# Source data:
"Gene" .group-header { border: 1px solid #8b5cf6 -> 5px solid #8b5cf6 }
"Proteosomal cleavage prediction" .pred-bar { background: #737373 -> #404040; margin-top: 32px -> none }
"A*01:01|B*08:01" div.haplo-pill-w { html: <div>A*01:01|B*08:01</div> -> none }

==

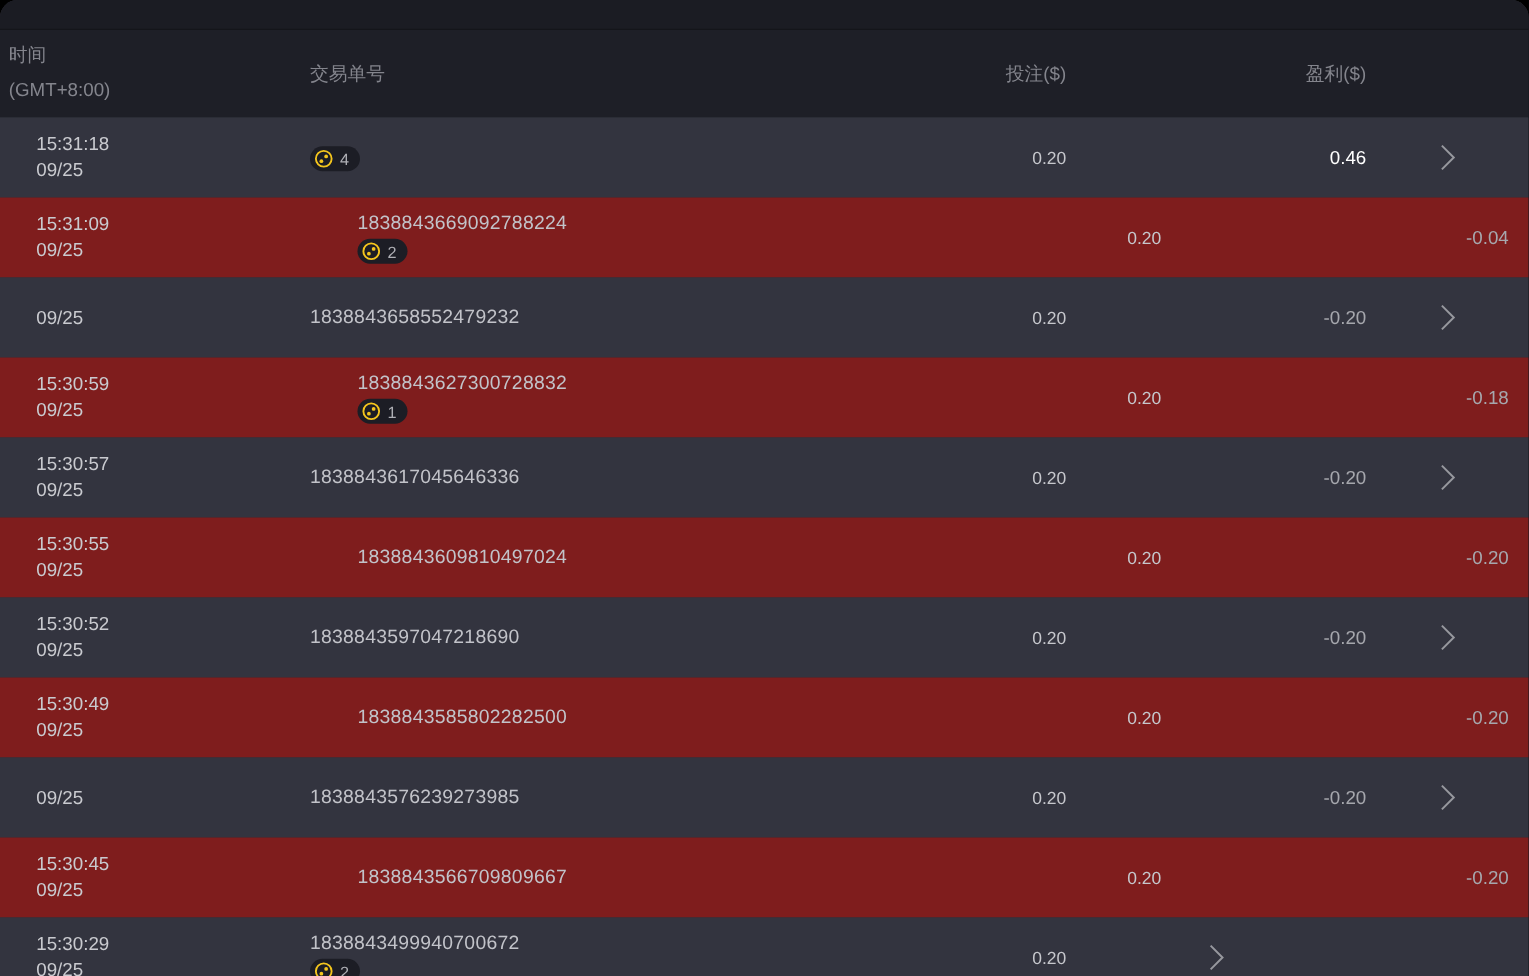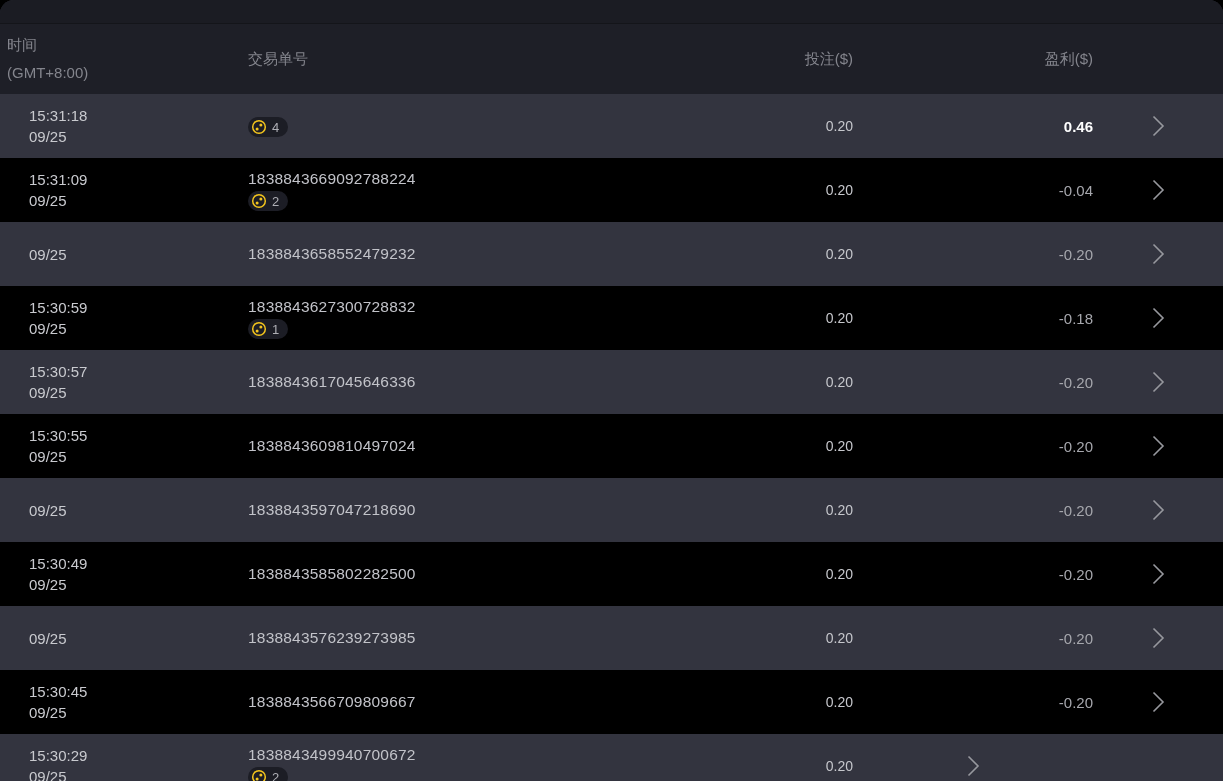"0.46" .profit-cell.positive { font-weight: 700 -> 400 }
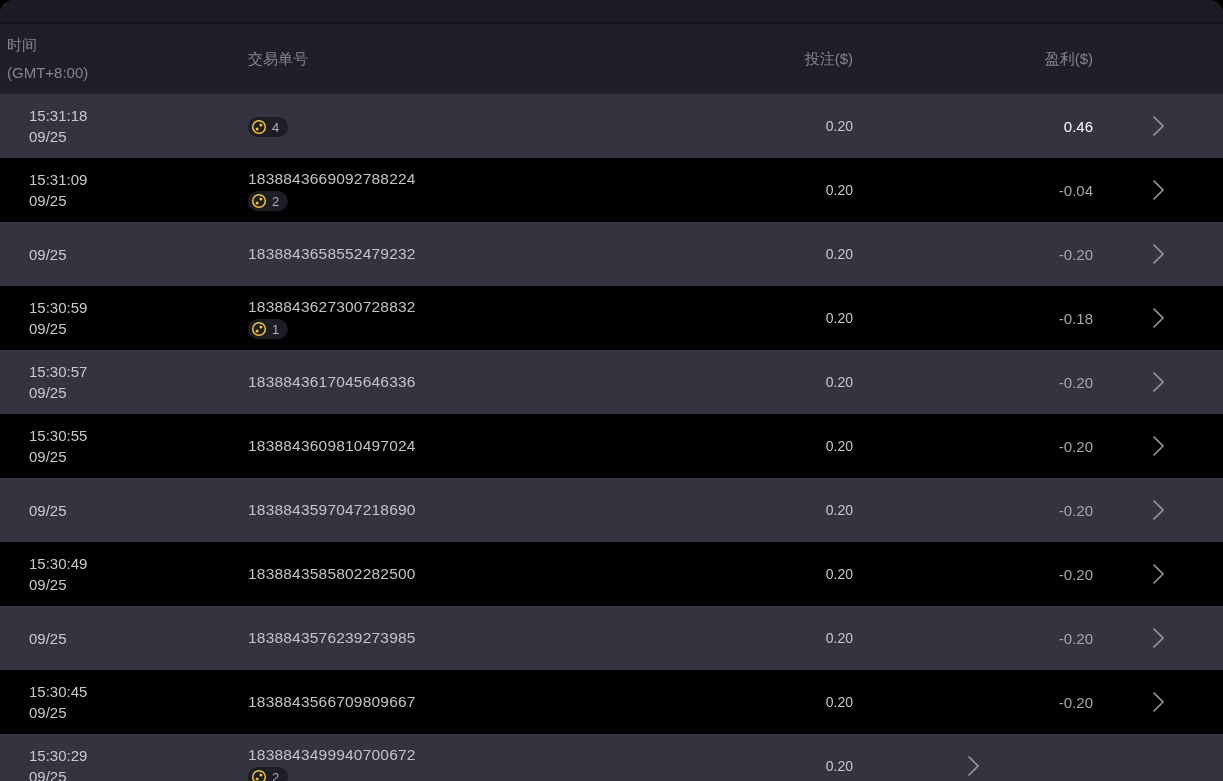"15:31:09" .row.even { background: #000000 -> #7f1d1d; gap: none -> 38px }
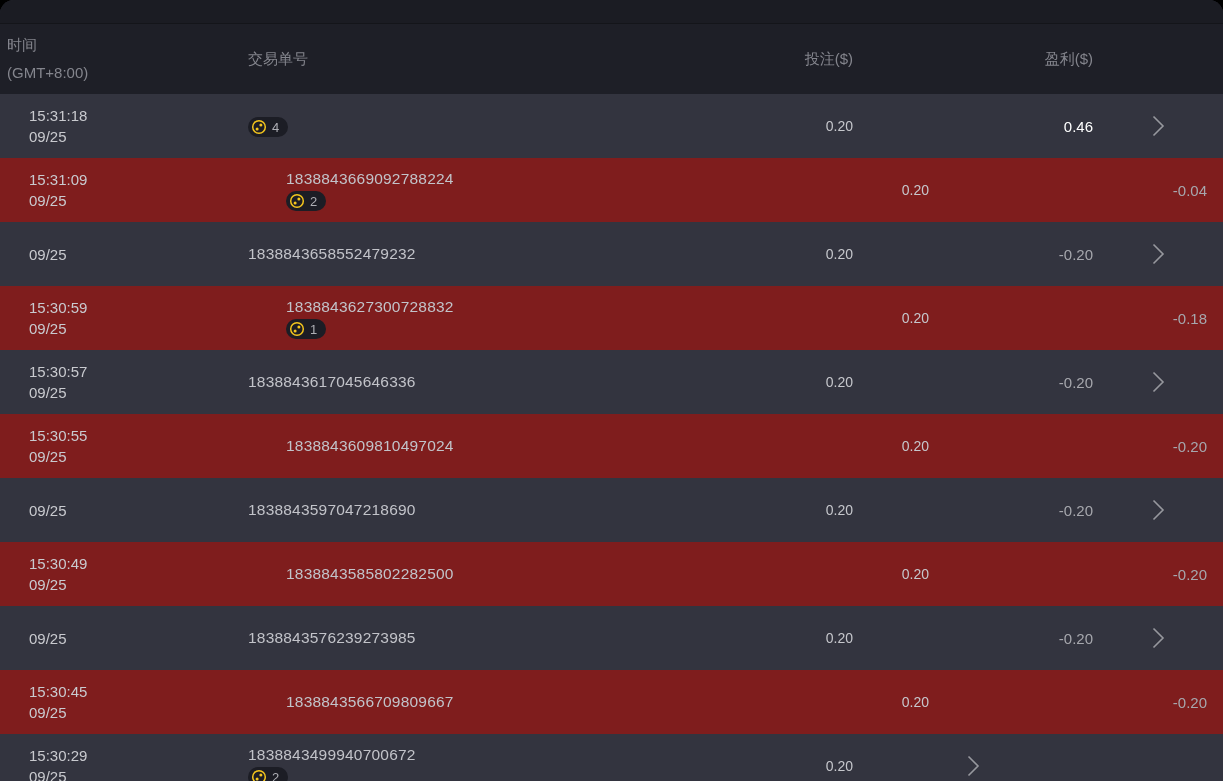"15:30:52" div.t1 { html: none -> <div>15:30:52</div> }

* * *

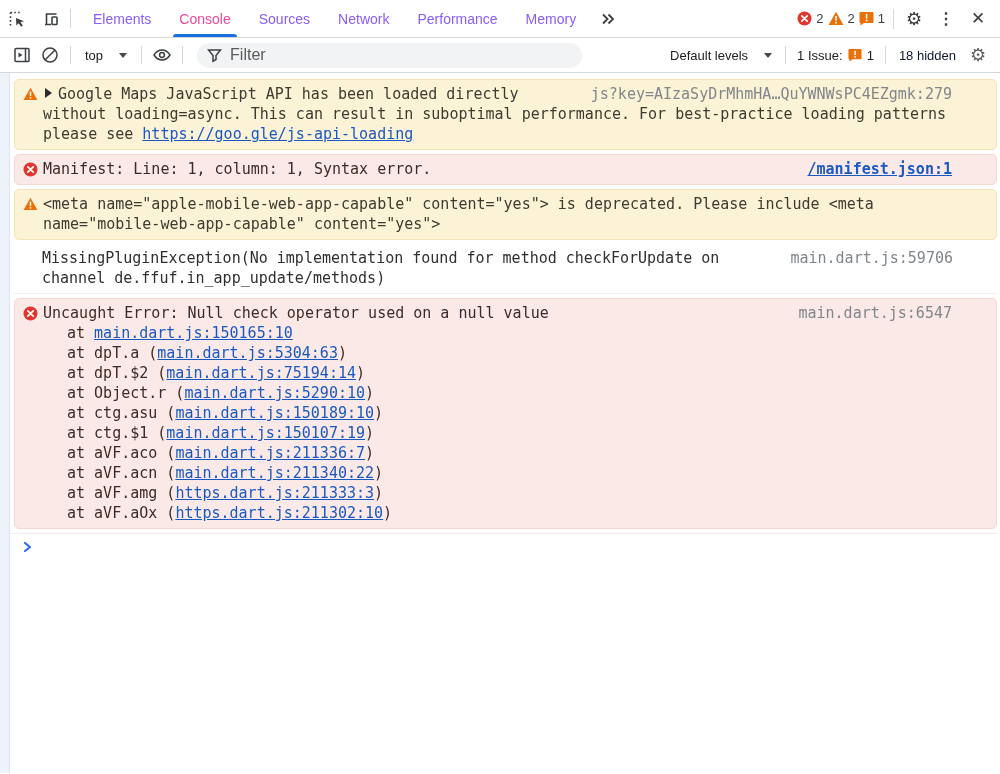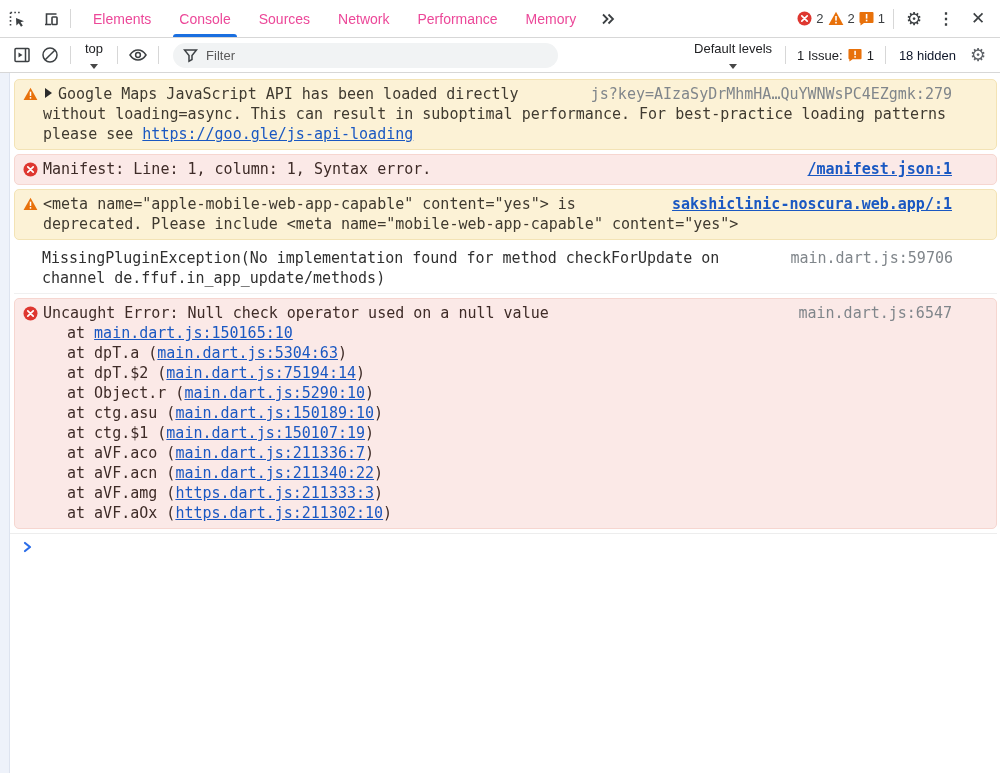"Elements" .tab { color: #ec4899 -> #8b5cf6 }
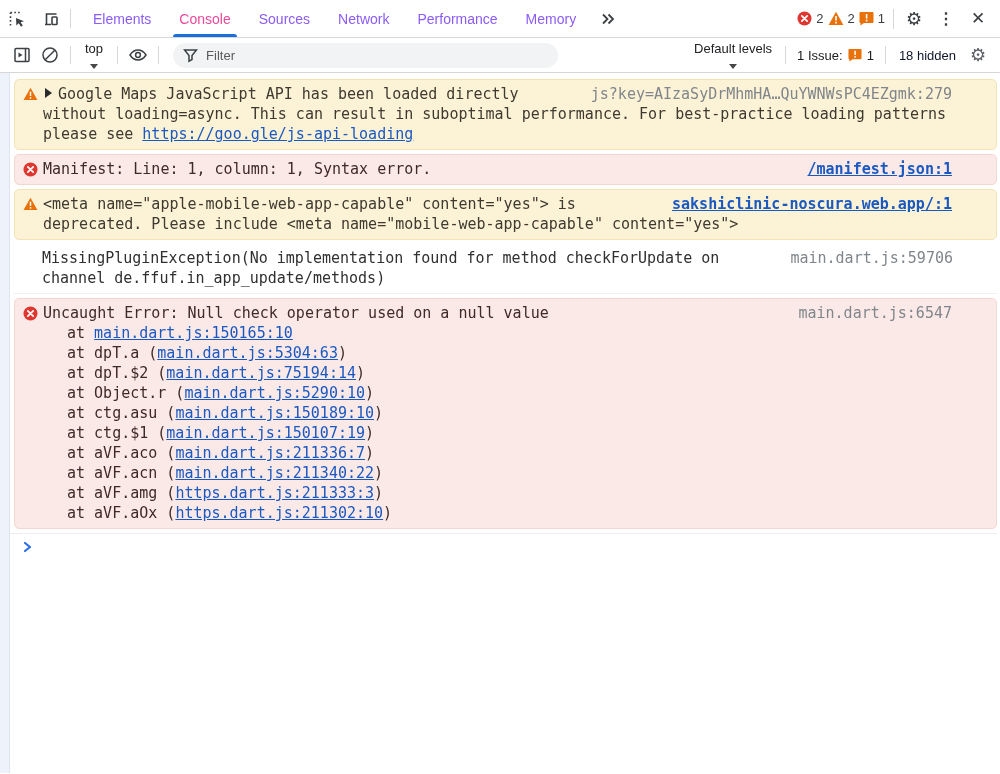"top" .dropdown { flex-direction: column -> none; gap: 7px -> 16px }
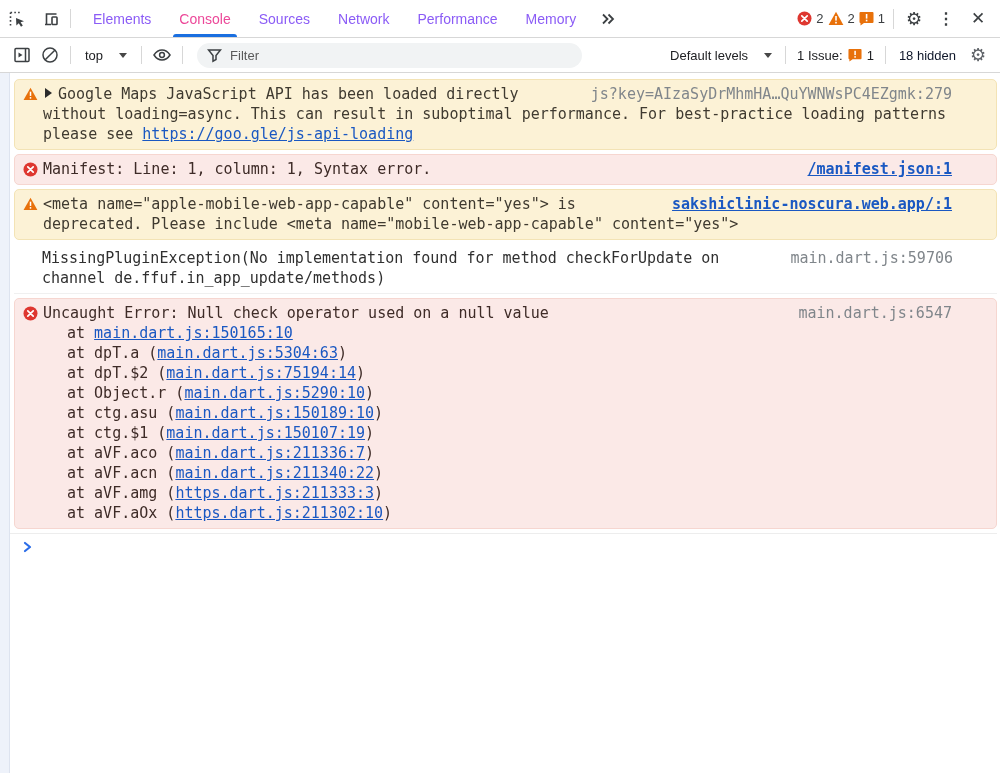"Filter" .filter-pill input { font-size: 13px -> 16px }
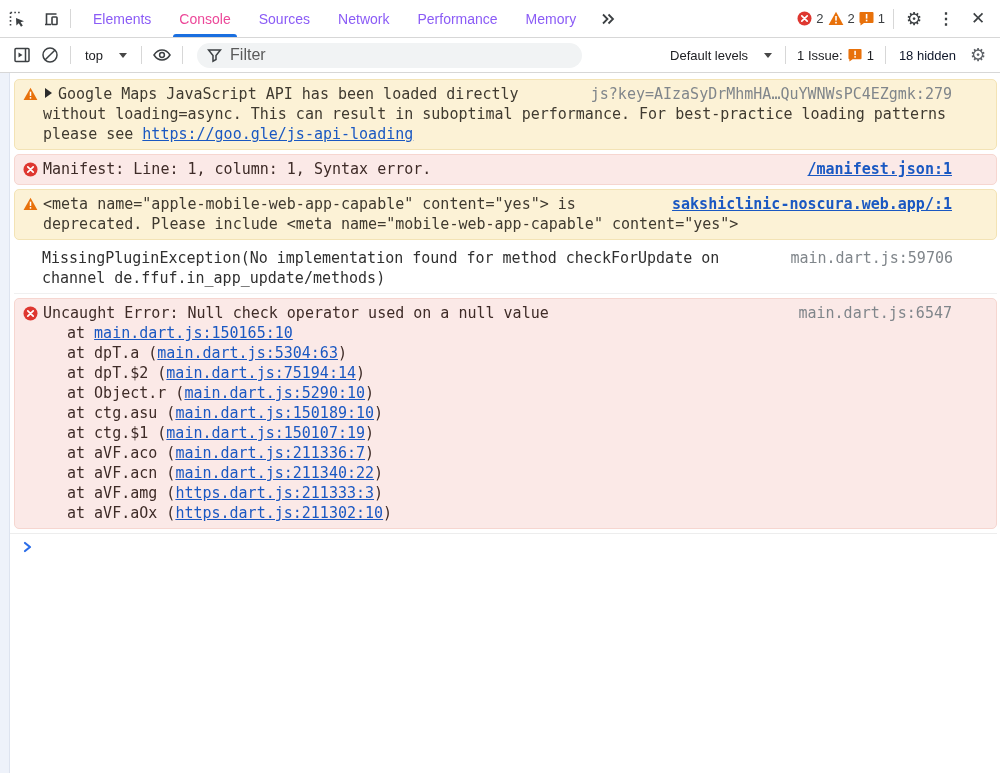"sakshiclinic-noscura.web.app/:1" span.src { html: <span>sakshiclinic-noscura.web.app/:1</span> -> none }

# Exercise:
Set down only the lines above that fall between the line holding "border: 1px solid" and the line holding "html: <div>A*01:01|B*08:01</div> ->", inclusive, keeping each exact.

# Response:
"Gene" .group-header { border: 1px solid #8b5cf6 -> 5px solid #8b5cf6 }
"Proteosomal cleavage prediction" .pred-bar { background: #737373 -> #404040; margin-top: 32px -> none }
"A*01:01|B*08:01" div.haplo-pill-w { html: <div>A*01:01|B*08:01</div> -> none }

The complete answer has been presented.